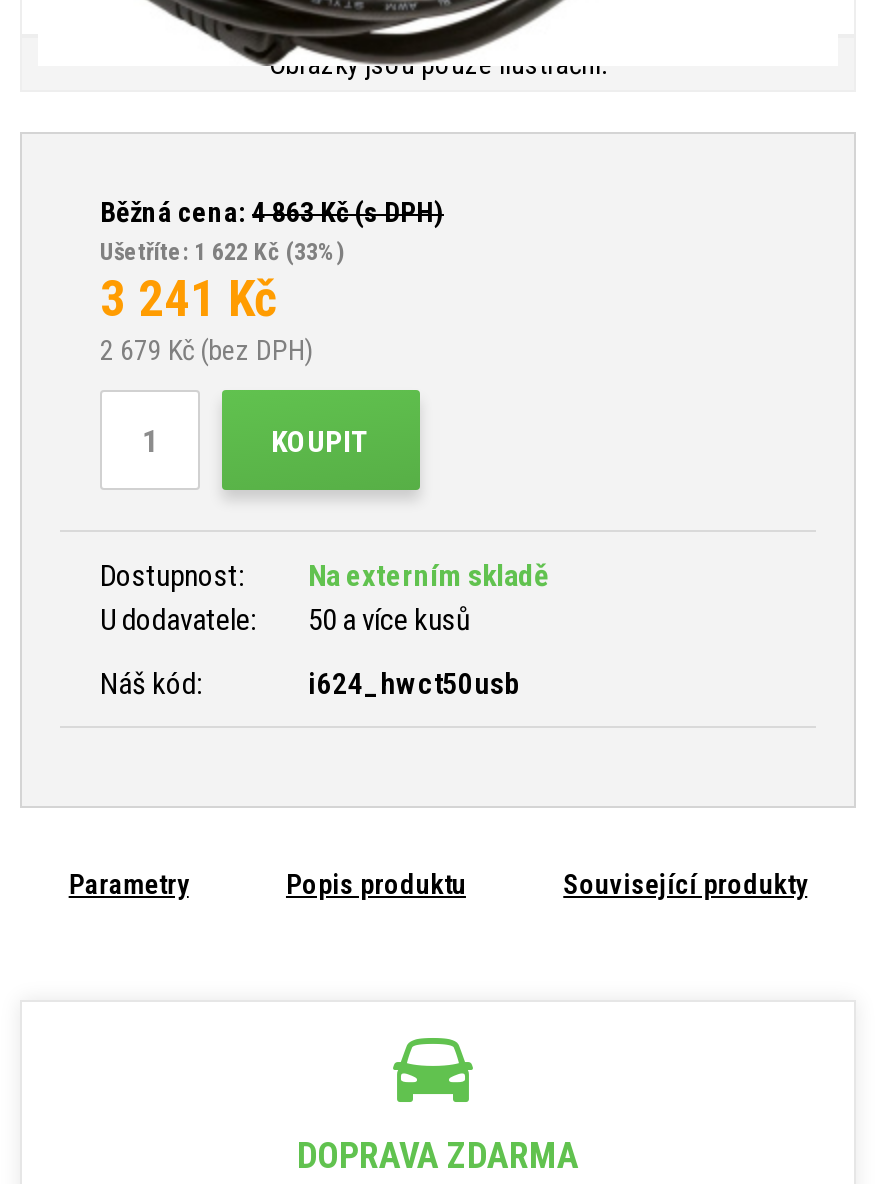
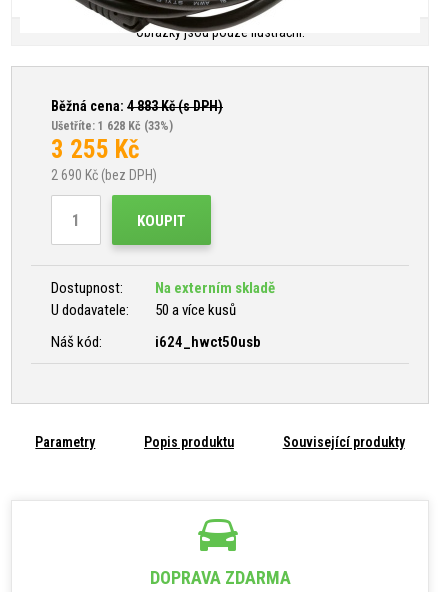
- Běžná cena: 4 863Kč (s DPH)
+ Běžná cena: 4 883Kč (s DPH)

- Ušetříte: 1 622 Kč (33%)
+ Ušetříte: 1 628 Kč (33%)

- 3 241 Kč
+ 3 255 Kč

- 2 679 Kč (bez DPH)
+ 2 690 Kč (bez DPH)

### How to complete this task
What is needed is the number of lines above that include the string "Běžná", and nothing else.

### Task response
2